The ULTIMATE Search

The ULTIMATE Search …

for searching active and historic flight tracks:

FROM date/time TO date/time
*FROM latitute TO latitude
*FROM longitude TO longitude
*Alternatively,
FROM lat/lon TO lat/lon
(for describing diagonally opposite corners of a box)

This morning I heard the loud jets of a commercial flight, most likely from KDFW, at a few thousand feet above cloud cover. I had no visual sighting.

I’m probably about three minutes flight time from DFW so I had to wait a short while before I could look up departures between 1010 and 1017. That narrowed it down to about 9 flights. Then I started checking lat/lons in the track log. It comes down to two flights, one to the south of me at 8000 ft and one north of me at 11000 ft.

On the flight map, neither flight would have been labelled because of aircraft density in the area.

A time/lat/lon search would have quickly shown me the two flights and maybe added if the flight came out of KDAL or was a (vertically) closer overflight at a higher altitude than I estimated.

Searching flight track logs for a single lat/lon is hit-or-miss. The moment a plane is directly overhead may be 30 seconds after the last track lat/lon entry and 30 seconds before the next one. I can’t expect FA to do the positional interpolations between data points to make a one-point search work. How close does the interpolation have to come to my one point to constitute a search ‘hit’? I’ll play with my window lat/lon dimensions and find a box size that works best for me.

The “ultimate” search … food for thought. Anyone care to comment?

Sorry mate - gut reaction is this is waayy too complex for your average user even if functionality is there.
Would there really be much demand?
Would you need a GPS to know the position of your computer before you start the above process?
Wouldnt a scanner be of more use and more fun??

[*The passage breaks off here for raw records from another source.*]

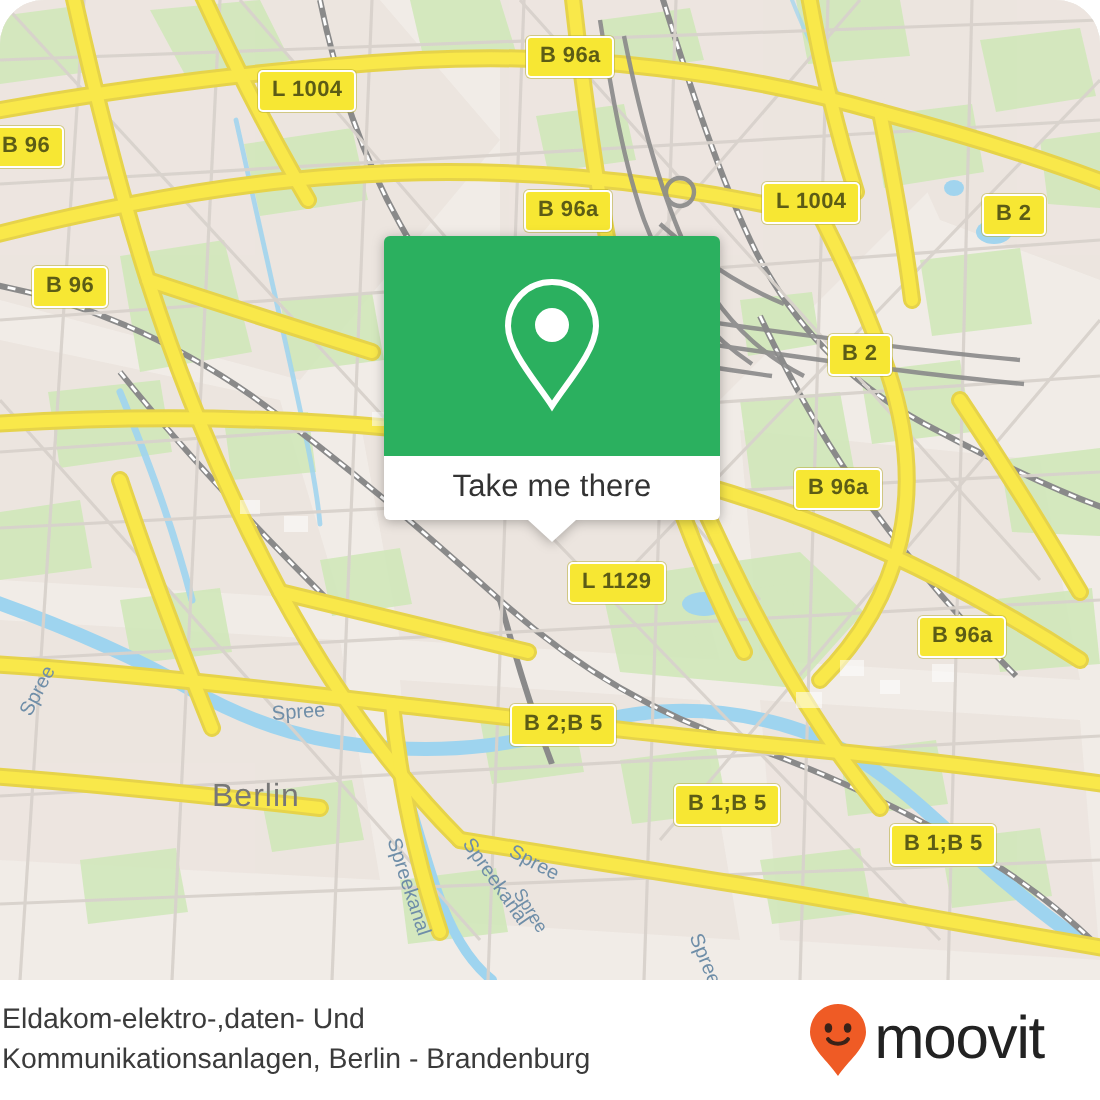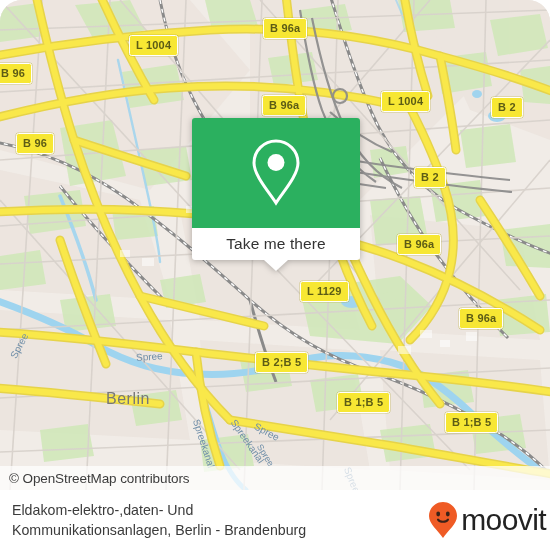--- a/index.html
+++ b/index.html
@@ -94,25 +94,25 @@
 
   
   #footer {
     position: absolute; left: 0; top: 490px;
     width: 550px; height: 60px;
     background: #ffffff;
     display: flex; align-items: center; justify-content: space-between;
   }
   #footer-title {
     font-size: 14.2px; color: #3b3b3b;
-    line-height: 1.42; padding-left: 12px;
+    line-height: 1.42; padding-left: 1px;
     max-width: 400px;
   }
   #footer-title .line { display: block; white-space: nowrap; }
-  #brand { display: flex; align-items: center; padding-right: 4px; }
+  #brand { display: flex; align-items: center; padding-right: 28px; }
   #brand-mark { margin-right: 3px; }
   #brand-name {
     font-size: 30px; color: #222222; font-weight: 500;
     letter-spacing: -0.6px; line-height: 1;
   }
 </style>
 </head>
 <body>
 
 <div id="root">
@@ -308,21 +308,21 @@
     <div id="shield-layer">
         <div class="shield" style="left: 263px; top: 18px;">B 96a</div>
         <div class="shield" style="left: 129px; top: 35px;">L 1004</div>
         <div class="shield" style="left: -6px; top: 63px;">B 96</div>
         <div class="shield" style="left: 262px; top: 95px;">B 96a</div>
         <div class="shield" style="left: 381px; top: 91px;">L 1004</div>
         <div class="shield" style="left: 491px; top: 97px;">B 2</div>
         <div class="shield" style="left: 16px; top: 133px;">B 96</div>
         <div class="shield" style="left: 414px; top: 167px;">B 2</div>
         <div class="shield" style="left: 397px; top: 234px;">B 96a</div>
-        <div class="shield" style="left: 300px; top: 281px;">L 1129</div>
+        <div class="shield" style="left: 284px; top: 281px;">L 1129</div>
         <div class="shield" style="left: 459px; top: 308px;">B 96a</div>
         <div class="shield" style="left: 228px; top: 352px; margin-left: 27px;">B 2;B 5</div>
         <div class="shield" style="left: 337px; top: 392px;">B 1;B 5</div>
         <div class="shield" style="left: 445px; top: 412px;">B 1;B 5</div>
       </div>
 
     <div id="maplabel-layer">
         <div class="maplabel" id="label-berlin" style="left: 106px; top: 390px; font-size: 16px; color: rgb(119, 119, 119); transform: rotate(0deg); transform-origin: left center;">Berlin</div>
         <div class="maplabel" style="left: 13px; top: 352px; font-size: 10px; color: rgb(111, 142, 168); transform: rotate(-62deg); transform-origin: left center;">Spree</div>
         <div class="maplabel" style="left: 136px; top: 352px; font-size: 10px; color: rgb(111, 142, 168); transform: rotate(-4deg); transform-origin: left center;">Spree</div>
@@ -339,23 +339,20 @@
           <path d="M29 4 C16.8 4 7 13.8 7 26 C7 38.5 22 55 29 66 C36 55 51 38.5 51 26 C51 13.8 41.2 4 29 4 Z" fill="none" stroke="#ffffff" stroke-width="3"></path>
           <circle cx="29" cy="25.5" r="8.5" fill="#ffffff"></circle>
         </svg>
       </div>
       <div id="callout-bottom">
         <span id="callout-label">Take me there</span>
       </div>
       <div id="callout-tail"></div>
     </div>
 
-    <div id="attribution-bar">
-      <span id="attribution-text">© OpenStreetMap contributors</span>
-    </div>
   </div>
 
   <div id="footer">
     <div id="footer-title">
       <span class="line">Eldakom-elektro-,daten- Und</span>
       <span class="line">Kommunikationsanlagen, Berlin - Brandenburg</span>
     </div>
     <div id="brand">
       <svg id="brand-mark" width="30" height="38" viewBox="0 0 30 38">
         <path d="M15 1 C7.3 1 1 7.3 1 15 C1 23 10 29.5 15 37 C20 29.5 29 23 29 15 C29 7.3 22.7 1 15 1 Z" fill="#ef5b25"></path>

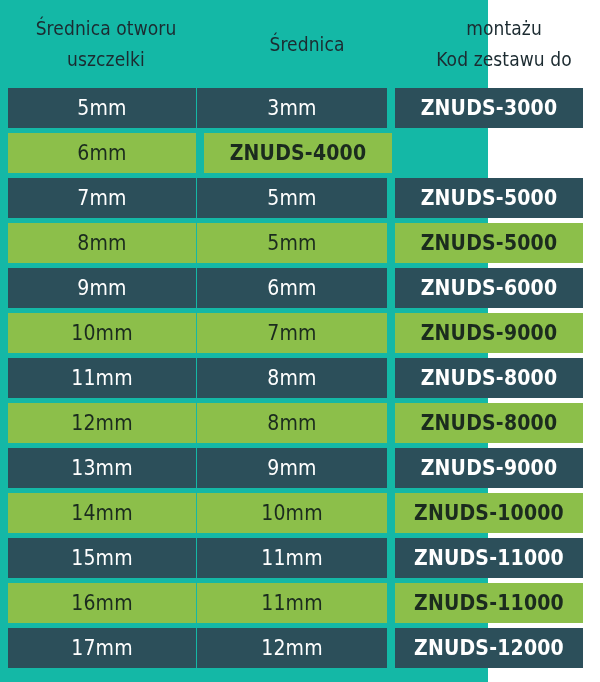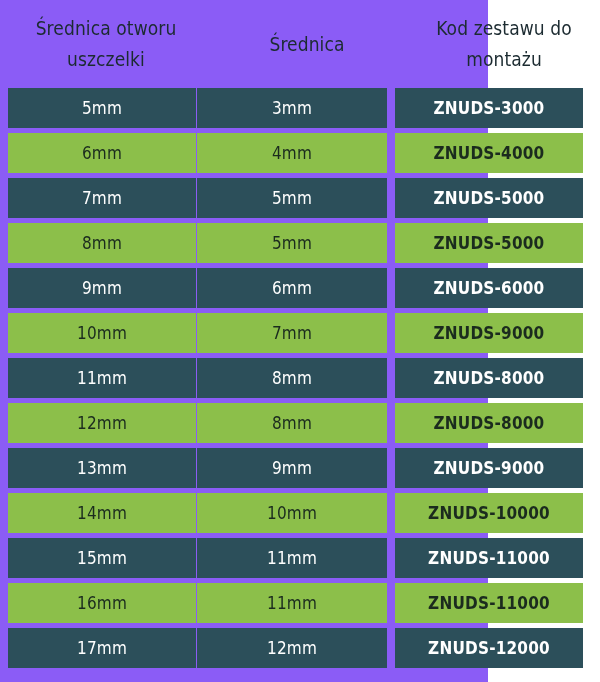--- a/index.html
+++ b/index.html
@@ -11,21 +11,21 @@
   body {
     width: 600px;
     height: 682px;
     font-family: "DejaVu Sans Condensed", "Liberation Sans Narrow", "Liberation Sans", sans-serif;
     overflow: hidden;
   }
   #table-root {
     position: relative;
     width: 488px;
     height: 682px;
-    background: #8b5cf6;
+    background: #14b8a6;
     box-sizing: border-box;
   }
 
   
   .header-row {
     position: absolute;
     left: 0;
     top: 0;
     width: 600px;
     height: 88px;
@@ -61,21 +61,21 @@
   .data-row {
     display: flex;
     height: 40px;
     margin-bottom: 5px;
   }
   .cell {
     box-sizing: border-box;
     display: flex;
     align-items: center;
     justify-content: center;
-    font-size: 17px;
+    font-size: 21px;
     line-height: 1;
     letter-spacing: 0.2px;
     white-space: nowrap;
     height: 40px;
     text-align: center;
   }
   .cell.c1 { width: 188px; margin-left: 8px; }
   .cell.c2 { width: 190px; margin-left: 1px; }
   .cell.c3 { width: 188px; margin-left: 8px; font-weight: bold; }
 
@@ -95,34 +95,33 @@
 
   <div class="header-row">
     <div class="header-cell col1">
       <span class="hline">Średnica otworu</span>
       <span class="hline">uszczelki</span>
     </div>
     <div class="header-cell col2">
       <span class="hline">Średnica</span>
     </div>
     <div class="header-cell col3">
+      <span class="hline">montażu</span>
       <span class="hline">Kod zestawu do</span>
-      <span class="hline">montażu</span>
     </div>
   </div>
 
   <div class="rows" id="rows-container">
       <div class="data-row row-dark">
         <div class="cell c1">5mm</div>
         <div class="cell c2">3mm</div>
         <div class="cell c3">ZNUDS-3000</div>
       </div>
       <div class="data-row row-green">
         <div class="cell c1">6mm</div>
-        <div class="cell c2">4mm</div>
         <div class="cell c3">ZNUDS-4000</div>
       </div>
       <div class="data-row row-dark">
         <div class="cell c1">7mm</div>
         <div class="cell c2">5mm</div>
         <div class="cell c3">ZNUDS-5000</div>
       </div>
       <div class="data-row row-green">
         <div class="cell c1">8mm</div>
         <div class="cell c2">5mm</div>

The ultimate search surely includes the much anticipated search by airline/airline type feature, all AAL flights for example or all FDX B727.
My 0.2c

BR IN (UK)

Sorry mate - gut reaction is this is waayy too complex for your average user even if functionality is there.
Would there really be much demand?

I think there would be a demand. When you’re at your computer or outside in your yard and you hear or see a plane overhead, you want to know what it is and where it’s going to or coming from. FA is 6 minutes delayed, so there’s no instant gratification. Sometimes I can be at my computer, sometimes not. But even an hour later, I know the time and the location. Near a busy airport (KDFW/KDAL), it’s not certain that the right flight will immediately stand out. Even on the map, with 6-minute delay, aircraft are so dense that the ID blocks are suppressed. You can’t easily determine from a flight track log at one-minute increments which planes fly overhead and which do not.

The search merely gives a location box and time window and asks which flights have coordinates within the box at the right time. That ought to be far easier to use than to program.

Would you need a GPS to know the position of your computer before you start the above process?

No. I used Google Earth. With the lat/lon grid overlaid (and maybe even without it), GE gives me lat/lon of my mouse pointer as I move it over my house. I only have to do that once.

Wouldnt a scanner be of more use and more fun??

Scanners are always fun, but more so if you can identify a plane you saw overhead.

The ultimate search surely includes the much anticipated search by airline/airline type feature, all AAL flights for example or all FDX B727.

Surely, “ultimate” could include that and possibly more – like all diverted flights. The details differ only by a matter of opinion. I suppose what we’d each like is a multi-layer search capability. “Pick and Choose” A lot of sites have such things – usually they refer to them as “Advanced” searches.

My 0.2c to add to your 0.2c.

The “ultimate search” would be as IanNic64 says.

I think I have got my head around Tobyz1’s suggestion - do you mean a box of airspace (or just a lat/long cordinate) near you that you can retrospectively look back at and see what has been through??
Interesting concept, part of the ultimate tracker maybe but I am still not sure if its for all or many - perhaps computing power better used elsewhere and better give the team *some *time off!

The 0.2c collection grows…

IN (UK)

I do mean a “box” of air space. It seemed easier to search for track log coordinates (within a time window, which narrows the data volume to be searched) in a box than to define a lat/lon point and radius and then to compute whether a track point falls within that circle.

With a lat/lon “box” and time window, there’d be no math computing. It’s merely a three-step [1) lat, 2) lon, 3) time] True/False query of flight tracks, saving those with three Trues.

(so) that you can retrospectively look back at and see what has been through??

That too! If I’m out at a restaurant and see some unusual plane overhead and can’t get back to the computer for an hour, the flight map does no good whatsoever. Then I have to guess at an airport and a time. For KDFW that’s a real task.

With the “box” search noted above, I’ll get my actual lat/lon from Google Earth, then estimate the box coordinates to search for such that one track point falls in the box. I know the time. If FA narrows this down to two or three planes, I’d be thrilled.